_WHAT YOU NEED TO DO_
Carry over every entry exactly as it appears in the records.

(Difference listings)
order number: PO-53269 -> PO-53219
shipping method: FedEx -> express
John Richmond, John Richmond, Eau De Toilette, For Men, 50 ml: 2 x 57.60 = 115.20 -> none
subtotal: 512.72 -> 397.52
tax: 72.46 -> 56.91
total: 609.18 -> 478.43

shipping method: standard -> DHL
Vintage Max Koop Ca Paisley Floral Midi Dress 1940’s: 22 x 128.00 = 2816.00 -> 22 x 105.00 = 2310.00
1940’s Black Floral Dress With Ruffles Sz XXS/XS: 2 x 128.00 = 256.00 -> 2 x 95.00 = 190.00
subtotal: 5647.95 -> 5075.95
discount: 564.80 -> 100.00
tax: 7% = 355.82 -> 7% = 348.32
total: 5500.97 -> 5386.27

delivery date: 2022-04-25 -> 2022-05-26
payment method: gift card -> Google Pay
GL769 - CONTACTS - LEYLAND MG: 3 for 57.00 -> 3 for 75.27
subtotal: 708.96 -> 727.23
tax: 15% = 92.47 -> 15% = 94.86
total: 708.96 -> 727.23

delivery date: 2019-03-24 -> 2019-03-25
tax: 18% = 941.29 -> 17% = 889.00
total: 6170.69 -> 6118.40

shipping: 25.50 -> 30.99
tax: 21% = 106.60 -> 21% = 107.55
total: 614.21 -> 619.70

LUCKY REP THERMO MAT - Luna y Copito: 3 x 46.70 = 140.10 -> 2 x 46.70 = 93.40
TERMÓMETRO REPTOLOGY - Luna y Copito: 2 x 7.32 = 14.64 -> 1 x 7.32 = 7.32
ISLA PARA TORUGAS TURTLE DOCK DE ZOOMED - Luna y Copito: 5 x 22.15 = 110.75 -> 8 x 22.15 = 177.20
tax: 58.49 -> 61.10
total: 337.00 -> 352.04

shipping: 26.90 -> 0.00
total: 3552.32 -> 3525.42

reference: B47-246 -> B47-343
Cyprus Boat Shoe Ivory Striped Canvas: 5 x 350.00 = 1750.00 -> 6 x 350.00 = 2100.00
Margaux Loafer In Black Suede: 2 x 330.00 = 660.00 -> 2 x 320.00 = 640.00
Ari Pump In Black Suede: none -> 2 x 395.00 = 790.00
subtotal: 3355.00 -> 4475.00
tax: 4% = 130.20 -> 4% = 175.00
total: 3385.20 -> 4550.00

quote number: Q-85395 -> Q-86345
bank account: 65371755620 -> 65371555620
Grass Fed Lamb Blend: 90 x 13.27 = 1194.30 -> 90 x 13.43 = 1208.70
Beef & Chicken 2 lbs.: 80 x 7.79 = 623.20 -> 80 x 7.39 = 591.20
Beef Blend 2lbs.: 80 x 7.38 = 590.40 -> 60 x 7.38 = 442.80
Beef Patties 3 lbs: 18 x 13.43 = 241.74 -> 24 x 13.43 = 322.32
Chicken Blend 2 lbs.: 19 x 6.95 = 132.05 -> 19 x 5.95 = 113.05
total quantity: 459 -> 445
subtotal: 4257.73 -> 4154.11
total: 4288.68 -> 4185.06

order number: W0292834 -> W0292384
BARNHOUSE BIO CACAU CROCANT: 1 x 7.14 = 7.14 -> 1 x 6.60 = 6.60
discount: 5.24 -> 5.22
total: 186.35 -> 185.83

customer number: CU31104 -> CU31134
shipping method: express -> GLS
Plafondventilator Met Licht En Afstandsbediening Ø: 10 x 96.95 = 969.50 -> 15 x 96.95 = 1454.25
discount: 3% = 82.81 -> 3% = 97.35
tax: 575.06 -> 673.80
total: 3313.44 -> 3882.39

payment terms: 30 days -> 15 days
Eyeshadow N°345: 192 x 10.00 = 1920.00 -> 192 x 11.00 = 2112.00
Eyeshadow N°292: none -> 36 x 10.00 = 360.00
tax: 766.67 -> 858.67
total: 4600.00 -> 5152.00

_RESULT_
order number: PO-53269 -> PO-53219
shipping method: FedEx -> express
John Richmond, John Richmond, Eau De Toilette, For Men, 50 ml: 2 x 57.60 = 115.20 -> none
subtotal: 512.72 -> 397.52
tax: 72.46 -> 56.91
total: 609.18 -> 478.43

shipping method: standard -> DHL
Vintage Max Koop Ca Paisley Floral Midi Dress 1940’s: 22 x 128.00 = 2816.00 -> 22 x 105.00 = 2310.00
1940’s Black Floral Dress With Ruffles Sz XXS/XS: 2 x 128.00 = 256.00 -> 2 x 95.00 = 190.00
subtotal: 5647.95 -> 5075.95
discount: 564.80 -> 100.00
tax: 7% = 355.82 -> 7% = 348.32
total: 5500.97 -> 5386.27

delivery date: 2022-04-25 -> 2022-05-26
payment method: gift card -> Google Pay
GL769 - CONTACTS - LEYLAND MG: 3 for 57.00 -> 3 for 75.27
subtotal: 708.96 -> 727.23
tax: 15% = 92.47 -> 15% = 94.86
total: 708.96 -> 727.23

delivery date: 2019-03-24 -> 2019-03-25
tax: 18% = 941.29 -> 17% = 889.00
total: 6170.69 -> 6118.40

shipping: 25.50 -> 30.99
tax: 21% = 106.60 -> 21% = 107.55
total: 614.21 -> 619.70

LUCKY REP THERMO MAT - Luna y Copito: 3 x 46.70 = 140.10 -> 2 x 46.70 = 93.40
TERMÓMETRO REPTOLOGY - Luna y Copito: 2 x 7.32 = 14.64 -> 1 x 7.32 = 7.32
ISLA PARA TORUGAS TURTLE DOCK DE ZOOMED - Luna y Copito: 5 x 22.15 = 110.75 -> 8 x 22.15 = 177.20
tax: 58.49 -> 61.10
total: 337.00 -> 352.04

shipping: 26.90 -> 0.00
total: 3552.32 -> 3525.42

reference: B47-246 -> B47-343
Cyprus Boat Shoe Ivory Striped Canvas: 5 x 350.00 = 1750.00 -> 6 x 350.00 = 2100.00
Margaux Loafer In Black Suede: 2 x 330.00 = 660.00 -> 2 x 320.00 = 640.00
Ari Pump In Black Suede: none -> 2 x 395.00 = 790.00
subtotal: 3355.00 -> 4475.00
tax: 4% = 130.20 -> 4% = 175.00
total: 3385.20 -> 4550.00

quote number: Q-85395 -> Q-86345
bank account: 65371755620 -> 65371555620
Grass Fed Lamb Blend: 90 x 13.27 = 1194.30 -> 90 x 13.43 = 1208.70
Beef & Chicken 2 lbs.: 80 x 7.79 = 623.20 -> 80 x 7.39 = 591.20
Beef Blend 2lbs.: 80 x 7.38 = 590.40 -> 60 x 7.38 = 442.80
Beef Patties 3 lbs: 18 x 13.43 = 241.74 -> 24 x 13.43 = 322.32
Chicken Blend 2 lbs.: 19 x 6.95 = 132.05 -> 19 x 5.95 = 113.05
total quantity: 459 -> 445
subtotal: 4257.73 -> 4154.11
total: 4288.68 -> 4185.06

order number: W0292834 -> W0292384
BARNHOUSE BIO CACAU CROCANT: 1 x 7.14 = 7.14 -> 1 x 6.60 = 6.60
discount: 5.24 -> 5.22
total: 186.35 -> 185.83

customer number: CU31104 -> CU31134
shipping method: express -> GLS
Plafondventilator Met Licht En Afstandsbediening Ø: 10 x 96.95 = 969.50 -> 15 x 96.95 = 1454.25
discount: 3% = 82.81 -> 3% = 97.35
tax: 575.06 -> 673.80
total: 3313.44 -> 3882.39

payment terms: 30 days -> 15 days
Eyeshadow N°345: 192 x 10.00 = 1920.00 -> 192 x 11.00 = 2112.00
Eyeshadow N°292: none -> 36 x 10.00 = 360.00
tax: 766.67 -> 858.67
total: 4600.00 -> 5152.00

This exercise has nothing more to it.